Fate brought us to a summer of teaching in American Samoa; living next to the beach in Pago Pago.  To keep my almost four year old entertained, we went fishing off the rocks near our hotel room.  He caught a tiny fish. We threw it back into the polluted waters of the bay where it could live amongst the plastic carrier bags that floated like multicolored jellyfish.

When I lived for a cold and wintry year in Stockholm, a friend introduced me to Hemingway’s Islands in the Stream.  The notion of drinking rum and coconut and fighting with marlin off the back of a boat named PILAR seemed unbelievably attractive. So on our first trip to Kona, on the Big Island of Hawai’i, my husband watched our son while I ventured out on a deep-sea fishing charter. Hemingway was posthumously fueling my passion.  No one on the boat caught a thing except sunburn.

When my son was around 8 years old, and we were living in Kailua, I needed something to keep him busy during school breaks.  I bought two cheapo fishing poles at the oddly named Holiday Mart and drove him to a Heeia pier.  I taught him how to bait the hook, cast, and deal with the disappointment of not catching anything.

A few years later, now living in Honolulu, I took my son to the harbor off Ala Moana and joined a charter for an early morning deep sea fishing trip.  Again we caught nothing, but the captain brought my son up to the helm and let him steer the boat back into Honolulu. And we did see a basking shark.

On another occasion my son and I went out on a charter from the same harbor.  The seas were very rough.  We could see the whitecaps from our house. It was the only time the captain chose to go around Diamond Head and not in the other direction towards Barbers Point. All the passengers were puking their guts out.  But not us; we had Australian candied ginger as our secret weapon. This intestinal upset was a good thing because it significantly raised the odds of us catching something as the poles are divvied up.  With three of the six onboard curled in the fetal position, our chances were elevated. I honestly don’t remember if we caught something or not.  Most likely not, if I don’t remember it. The surreal thing was that one of the pukers was a former student from the Lab School with very bad eczema.

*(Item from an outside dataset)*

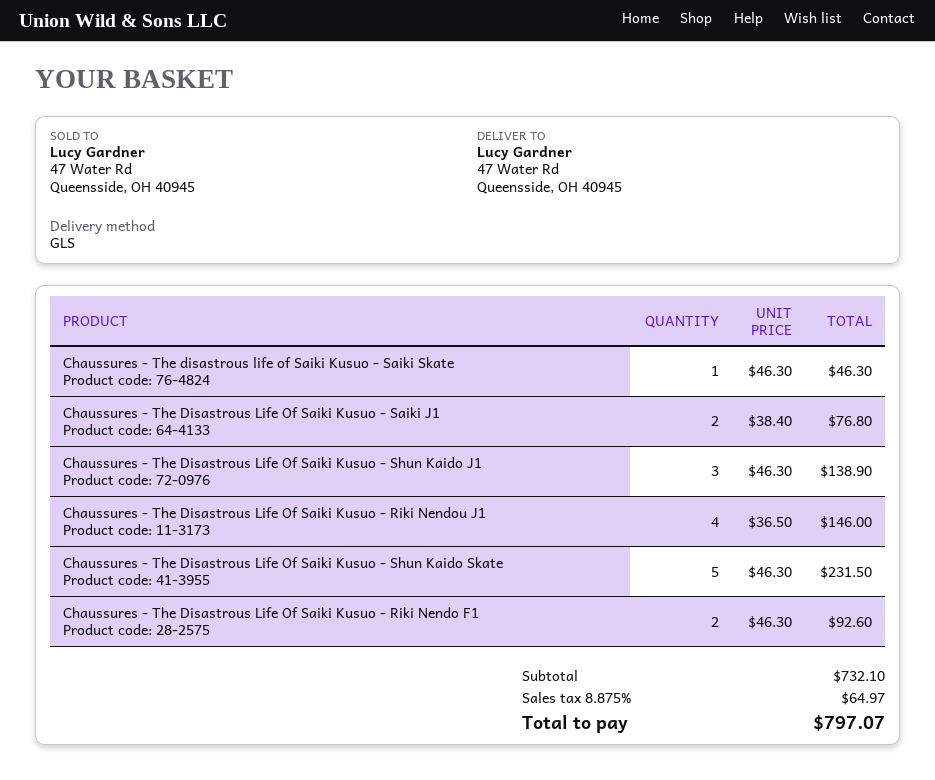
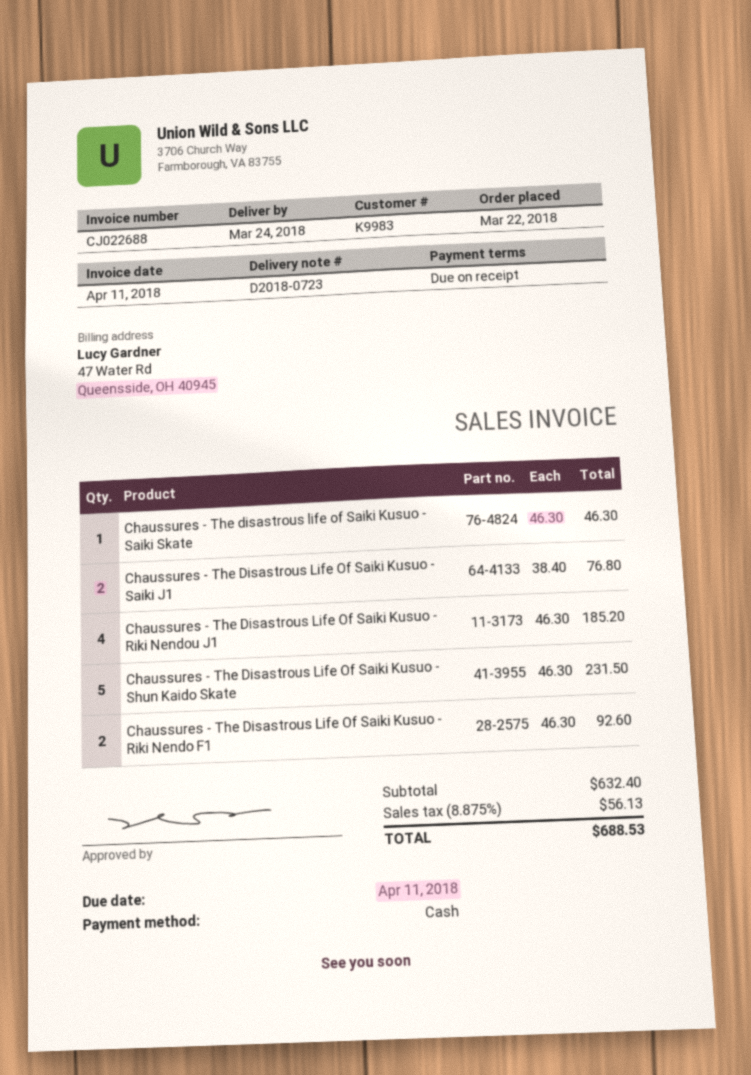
Chaussures - The Disastrous Life Of Saiki Kusuo - Shun Kaido J1: 3 x 46.30 = 138.90 -> none
Chaussures - The Disastrous Life Of Saiki Kusuo - Riki Nendou J1: 4 x 36.50 = 146.00 -> 4 x 46.30 = 185.20
subtotal: 732.10 -> 632.40
tax: 8.875% = 64.97 -> 8.875% = 56.13
total: 797.07 -> 688.53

Lest this sound like a tale of fishing woe, things started to change.  One year my birthday aligned with a school holiday and I convinced my husband to go deep-sea fishing with me.  We got up at 5 and each ate a bowl of saimin because my dad always said never go out to sea on an empty stomach—something he’d been told by Italian—or perhaps Portuguese—fishermen.  Rather ironic from someone from Arizona.

As the boat was clearing the harbor and the lines put in, we all drew cards as to which pole would be “ours.”   Within seconds, my pole got a major hit.  The sunrise was lightening the sky and I couldn’t have been happier.  I had a mahi on the line and despite all the movies I seen of people struggling for hours with a fish, I pretty much knew I didn’t have the strength.  The fish was brought aboard just as the sky lit up to its fullest extent.  A mahi mahi is a beautifully colored fish in the water, but once it dies, the color fades.  I felt a bit sad.  But I guess we all fade when we die.  We had enough fish to share with the neighbors.